Blackbirds, Orioles, and Cowbirds
Blackbirds, orioles and cowbirds are members of family icteridae. And while each is found around the Lake, their presence is variable. Red-winged Blackbirds are common some places and uncommon elsewhere. Cowbirds are fairly easy to find, especially in spring and summer, but orioles are harder to locate.
A female Brewer’s Blackbird
A female Brewer’s Blackbird has a worm which it is about to deliver to its chicks.
A female Brewer’s Blackbird sits in a spruce tree.
The male Brewer’s Blackbird is slightly darker than the female and it has yellow eyes. This one is deploying its alulae.
A Brewer’s Blackbird is just lifting off a perch and has yet to tuck up its feet.
The cowbird is named from its practice of following cattle (at onetime the buffalo) and eating the insects stirred up by the hooves. This made it nomadic, which in turn inhibited nesting. So, the cowbird would lay its eggs in the nests of other birds and keep on moving with the herd. It is known to parasitize dozens of species of songbirds, many of which raise its young as their own. This is a male Brown-headed Cowbird.
This Brown-headed Cowbird is challenging its reflection in a window.
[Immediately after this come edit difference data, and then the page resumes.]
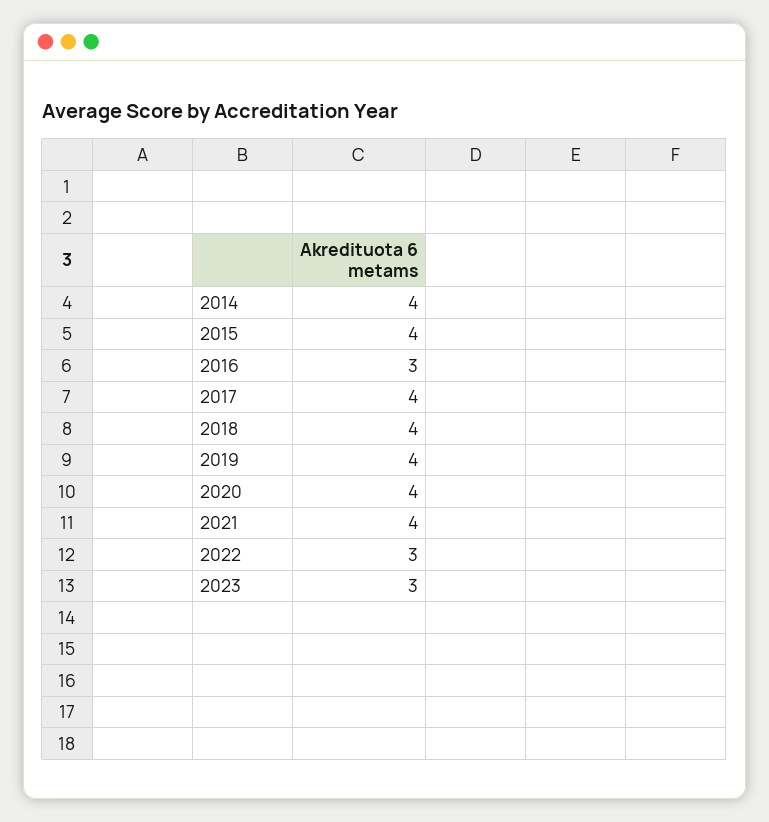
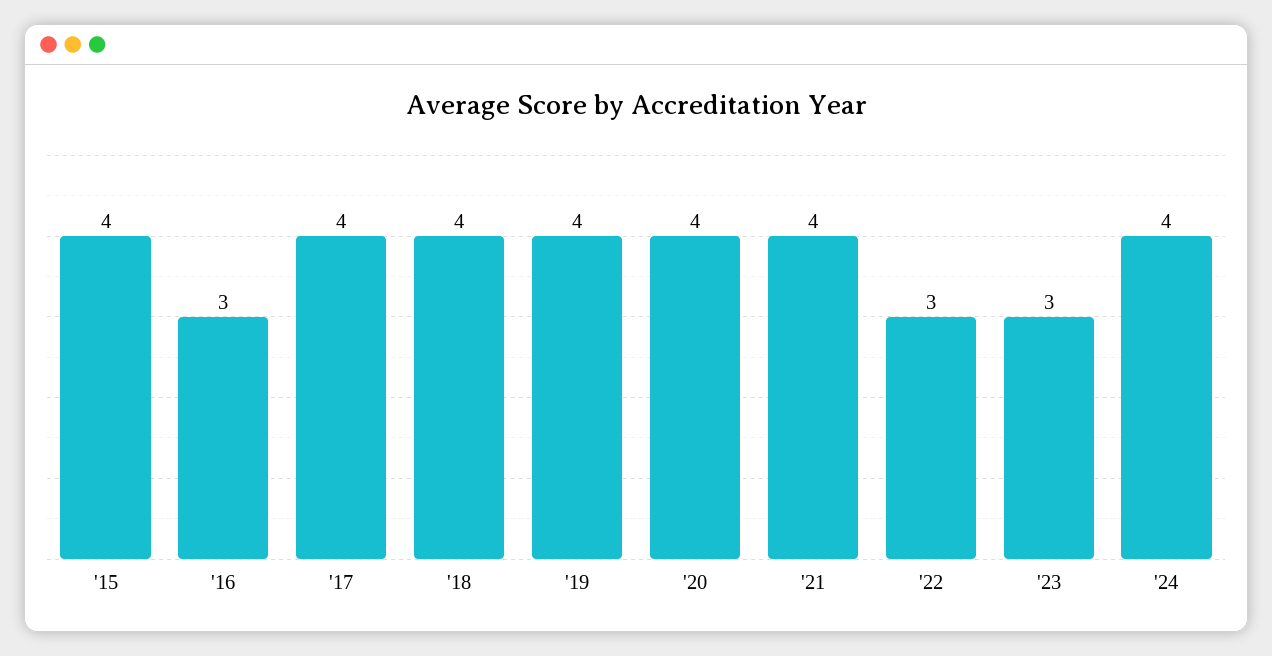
2014: 4 -> none
'24: none -> 4

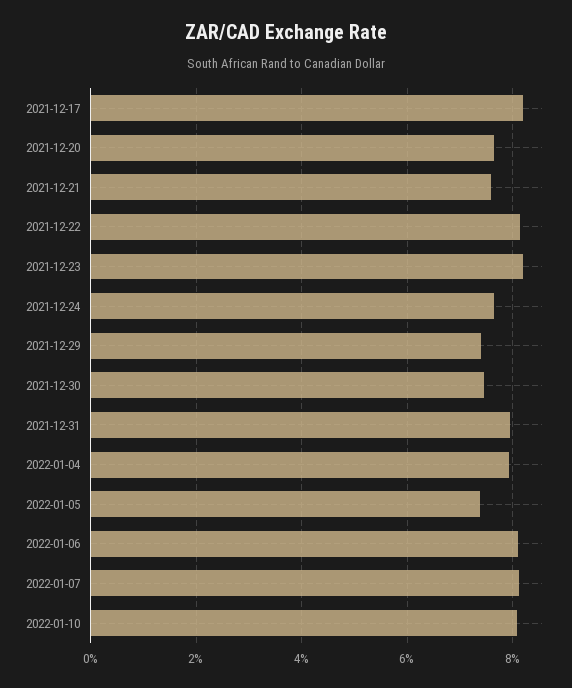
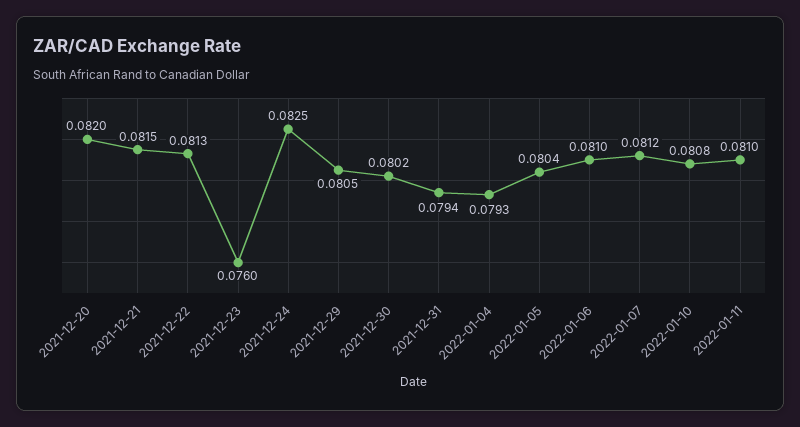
2021-12-17: 0.082 -> none
2021-12-20: 0.076 -> 0.082
2021-12-21: 0.076 -> 0.0815
2021-12-23: 0.082 -> 0.076
2021-12-24: 0.076 -> 0.0825
2021-12-29: 0.074 -> 0.0805
2021-12-30: 0.074 -> 0.0802
2022-01-05: 0.074 -> 0.0804
2022-01-11: none -> 0.081

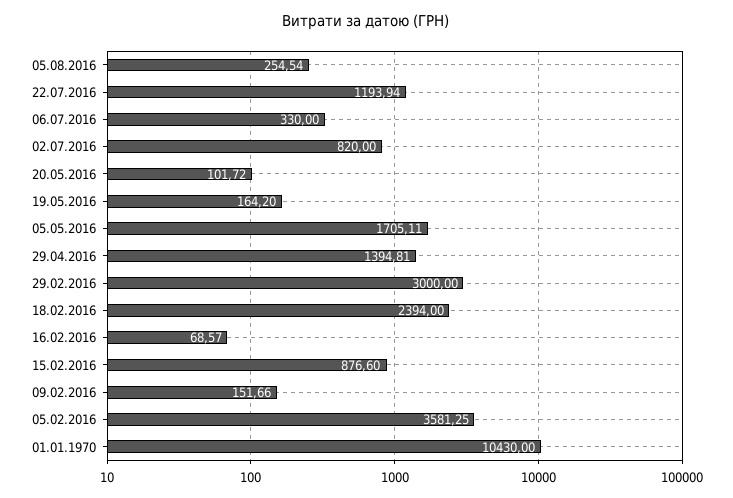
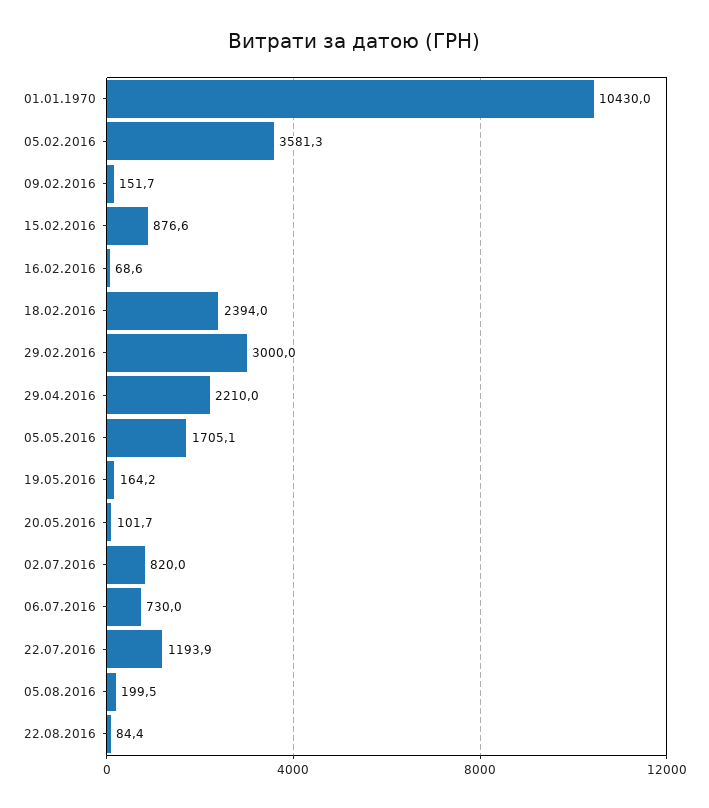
05.08.2016: 254.54 -> 199.5
06.07.2016: 330 -> 730
29.04.2016: 1394.81 -> 2210
22.08.2016: none -> 84.4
It is mating season and the cowbird is attempting to block the (apparent) interloper from access to its mate. The head goes down, the wings come up, and a song of challenge is sung (it sounds like the beeps of a video game).
The juvenile Cowbird looks different than the adult. This one walked around on the grass following a lawnmower and eating the displaced bugs. It was instinctively following a big grass–chewing object, just as its ancestors followed bison.
I have yet to see an oriole, but as this oriole nest suggests, they are found around here. The nest was located only tens of meters from the water’s edge. It was likely made by a Bullock’s Oriole.
These are two male Red-winged Blackbirds. Apparently the red and yellow shoulder patches are important in competitions for territory. The larger the patch, the more territory the bird gains.